This October, Zhaoshuo Jiang, assistant professor of civil engineering, will be recognized and awarded by California State University for his implementation of an innovative teaching practice and his devotion to assuring student success.
“These exceptional recipients demonstrate leadership in their respective fields and incorporate cutting-edge techniques into curriculum,” said CSU Chancellor Timothy P. White on the awardees of the Faculty Innovation and Leadership Award. “CSU faculty are leading the charge as our university continues its remarkable progress in improving student learning.”
Jiang’s advancements toward improving student accessibility to learning materials and academic success are founded on his zealous approach to education and engineering, and an unrelenting drive to benefit those around him.
“I wish I had 48 hours in a day, but when you’re doing something that you’re excited about, where you see the benefits to improve student learning, I find the time,” Jiang said.
Jiang and his team of engineering students are responsible for developing and implementing a user-friendly platform that can be accessed on any smart device, a solution to low success rates in engineering courses.
“All the credit should go to my students who worked on the platform,” Jiang said. “I feel like the work we are doing is actually being recognized so that’s very exciting. To know that someone else is thinking the same way I am, to help students success through the use of the latest technologies.”
Alec Maxwell played a vital role and worked rigorously with Jiang in the development of the platform.
“He’s been awesome to work with, super supportive, and everything you could ask for in a mentor,” Maxwell said. “I’ve always seen him as someone who’s always been willing to adapt and mold something if he thinks it would work out better for the students. For me, it’s how I would like all my teachers to be.”
Maxwell was also awarded first place in the CSU Undergraduate Student Research Competition in the computer science and engineering division for his work on the project. “Being exposed to all these different projects has really formed the decisions that I am making for the future,” he said.
The platform Jiang and his student team developed includes a remote mobile laboratory, interactive mobile learning apps, virtual office hours and easily accessible review videos. The best part about the platform? The effectiveness.
“It is proven that by using this mobile laboratory we can increase student confidence in learning after using this module,” Jiang said. “We put the remote lab in four different universities to see how it would work out. From the 150 students that participated, we got very good results.”
In fact, 89 percent of students who participated said the module improved understanding of critical concepts, 95 percent found that it was easy to use, and also found it enjoyable. With this module, students can have higher understanding of fundamental concepts, giving them greater assurance on being able to build on critical concepts.
“Imagine taking the bus, waiting at the bus stop, and trying to remember a fundamental concept that your professor taught you, but you can’t exactly remember what it is. Now you can take out your phone and in a [few] taps, now that knowledge is right in front of your eyes,” Jiang said.
Accessibility to conduct labs is very limited due to a series of constraints, such as lack of equipment, room capacity, testing schedules, accessibility to the facility and safety considerations.
Jiang and his team worked around these constraints by creating a remote mobile laboratory that employs mobile technology to allow students to access physical experiments through their mobile device.

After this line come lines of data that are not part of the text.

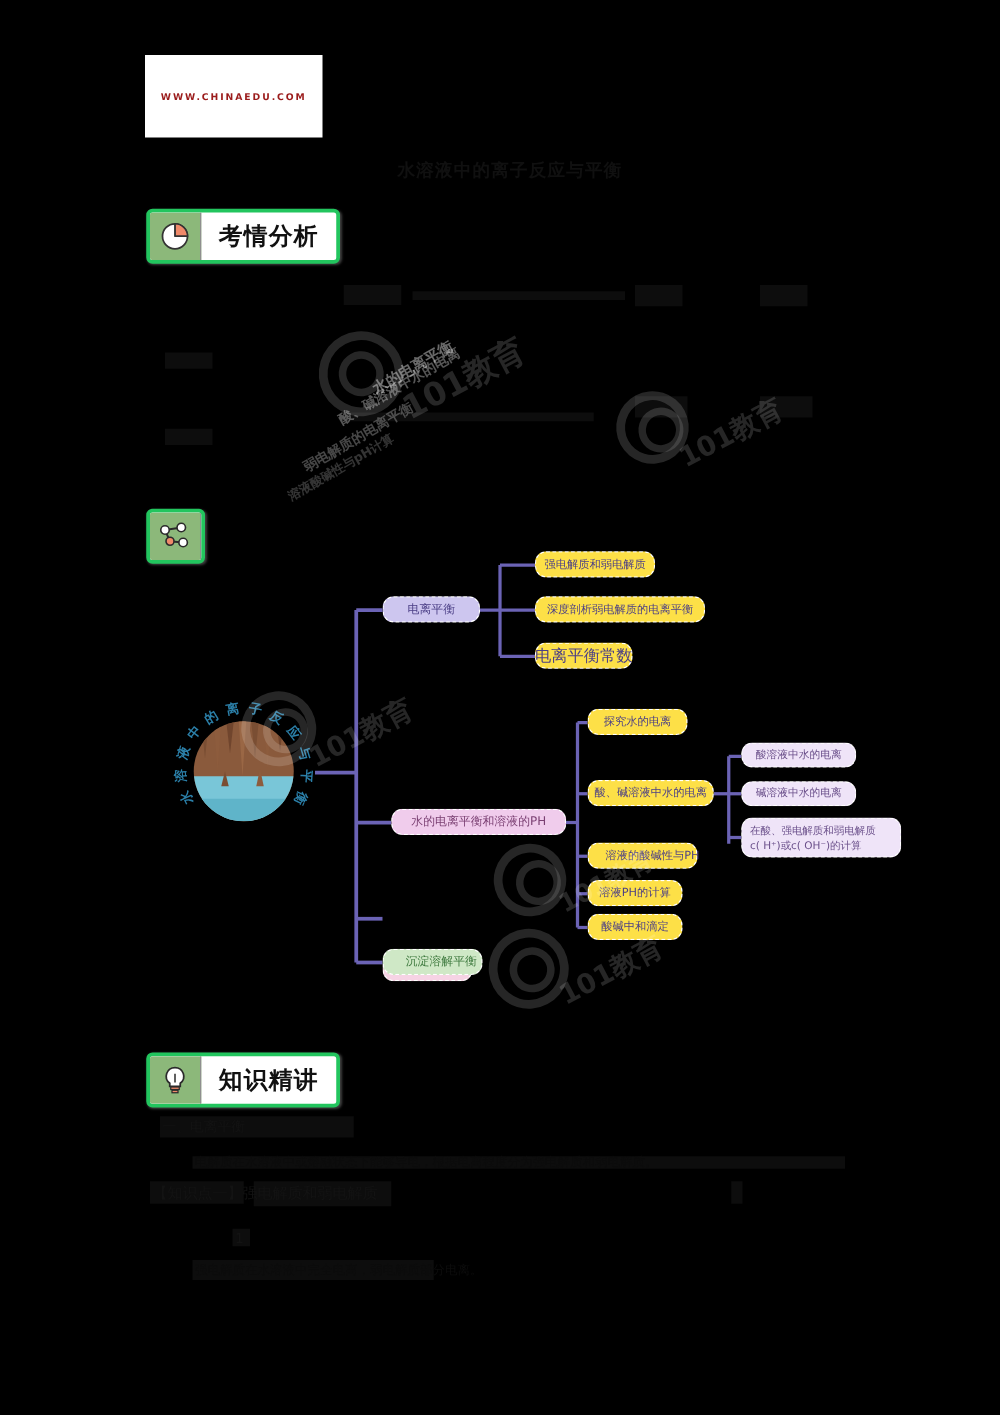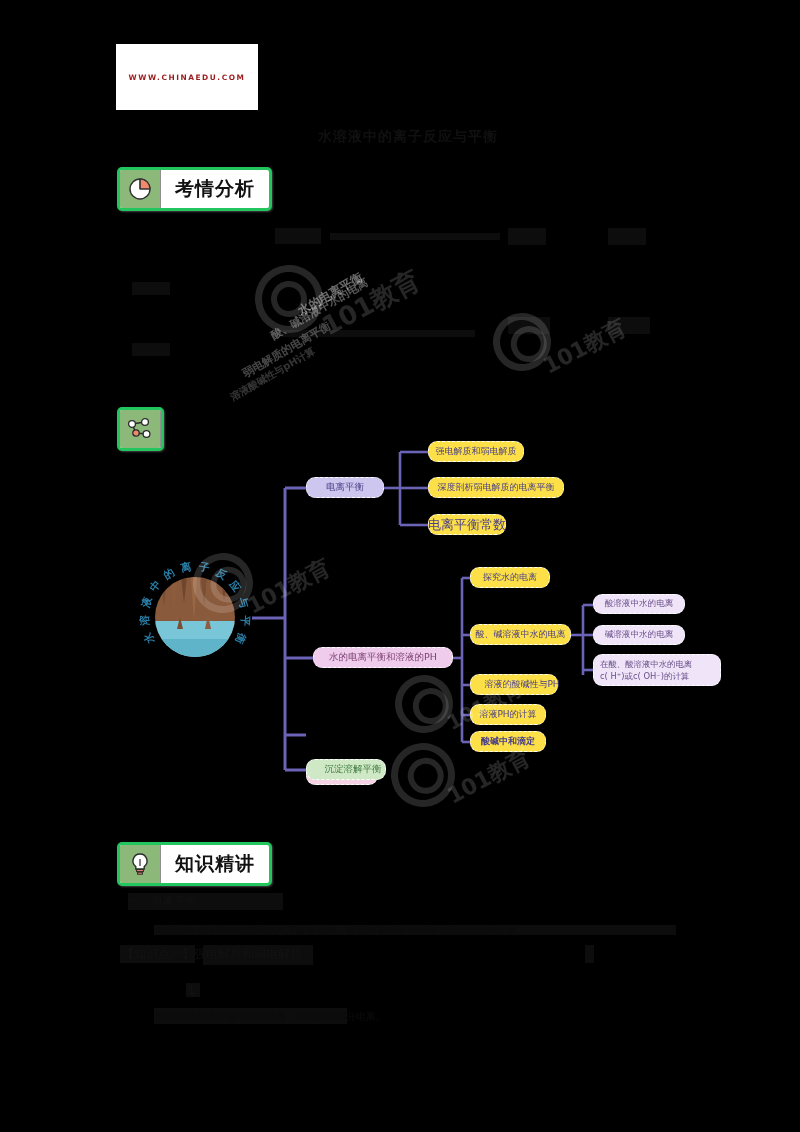--- a/index.html
+++ b/index.html
@@ -297,25 +297,25 @@
     <div class="node n-green" style="left:306px;top:329px;width:80px;height:21px;font-size:9.5px;padding-left:14px;">沉淀溶解平衡</div>
 
     <div class="node n-violet" style="left:428px;top:11px;width:96px;height:21px;font-size:9px;">强电解质和弱电解质</div>
     <div class="node n-violet" style="left:428px;top:47px;width:136px;height:21px;font-size:9px;">深度剖析弱电解质的电离平衡</div>
     <div class="node n-violet" style="left:428px;top:84px;width:78px;height:21px;font-size:13px;">电离平衡常数</div>
 
     <div class="node n-violet" style="left:470px;top:137px;width:80px;height:21px;font-size:9px;">探究水的电离</div>
     <div class="node n-violet" style="left:470px;top:194px;width:101px;height:21px;font-size:9px;">酸、碱溶液中水的电离</div>
     <div class="node n-violet" style="left:470px;top:244px;width:88px;height:21px;font-size:9px;padding-left:16px;">溶液的酸碱性与PH</div>
     <div class="node n-violet" style="left:470px;top:274px;width:76px;height:21px;font-size:9px;">溶液PH的计算</div>
-    <div class="node n-violet" style="left:470px;top:301px;width:76px;height:21px;font-size:9px;font-weight:bold;">酸碱中和滴定</div>
+    <div class="node n-violet" style="left:470px;top:301px;width:76px;height:21px;font-size:9px;">酸碱中和滴定</div>
 
     <div class="node n-lilac" style="left:593px;top:164px;width:92px;height:20px;font-size:8.6px;">酸溶液中水的电离</div>
     <div class="node n-lilac" style="left:593px;top:195px;width:92px;height:20px;font-size:8.6px;">碱溶液中水的电离</div>
-    <div class="node n-lilac" id="calc-node" style="left:593px;top:224px;width:128px;height:32px;font-size:8.4px;line-height:12px;padding:0 6px;text-align:left;justify-content:flex-start;white-space:pre-line;">在酸、酸溶液中水的电离
+    <div class="node n-lilac" id="calc-node" style="left:593px;top:224px;width:128px;height:32px;font-size:8.4px;line-height:12px;padding:0 6px;text-align:left;justify-content:flex-start;white-space:pre-line;">在酸、强电解质和弱电解质
 c( H⁺)或c( OH⁻)的计算</div>
 
     <div class="wm" style="left:200px;top:130px;">
       <div class="wm-ring" style="width:46px;height:46px;"></div>
     </div>
     <div class="wm" style="left:244px;top:142px;">
       <span class="wm-txt" style="font-size:22px;">101教育</span>
     </div>
     <div class="wm" style="left:402px;top:252px;">
       <div class="wm-ring" style="width:44px;height:44px;"></div>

The remote laboratory provides students with a real sense of participation by adopting and integrating a telepresence robot. Students are able to control the robot remotely, allowing them to be in the room without physically being there. The lab also gives them access to a lab assistant who is physically there and can alter the experiment in real time.
“On a computer, the simulation of an experimentation, there are always approximations wherein you cannot make it exactly like the real world,” Jiang said. “That’s why in this remote lab we have, you do actually do the physical experiment, you control the physical experiment on your phone.”
Jiang drew inspiration for this new innovative program from the dichotomy of the accessibility to smart phones versus the accessibility to learning materials, while realizing that for some, education can be a luxury. This realization led to the creation of the mobile learning apps, which have added up to $13,673 in total student savings for the average enrollment over the course of one academic year.
“Nowadays, kids in this generation tend to feel uncomfortable if their cell phone or tablet is out of battery,” Jiang said. “We can not live without this technology, so my thinking was, ‘Why don’t we use that technology to educate ourselves?’ There’s a lot of opportunity there to utilize.”
Recipients of this award are to also receive $5,000, along with the allocation of $10,000 to their academic department. With this money, Jiang intends to invest in the progression and further development of his mobile learning module.
“The goal is hopefully more universities will adopt this platform so they can share their equipment and labs through the program,” Jiang said. “At SFSU we have two shake table earthquake simulators, and at other universities they probably have some other hardware, so if we can all use similar platforms we can be able to share equipment around the globe. That would be very cool.”
With a national implementation of this module, or program, students may find themselves conducting a lab in other states from their home or dorm at SF State.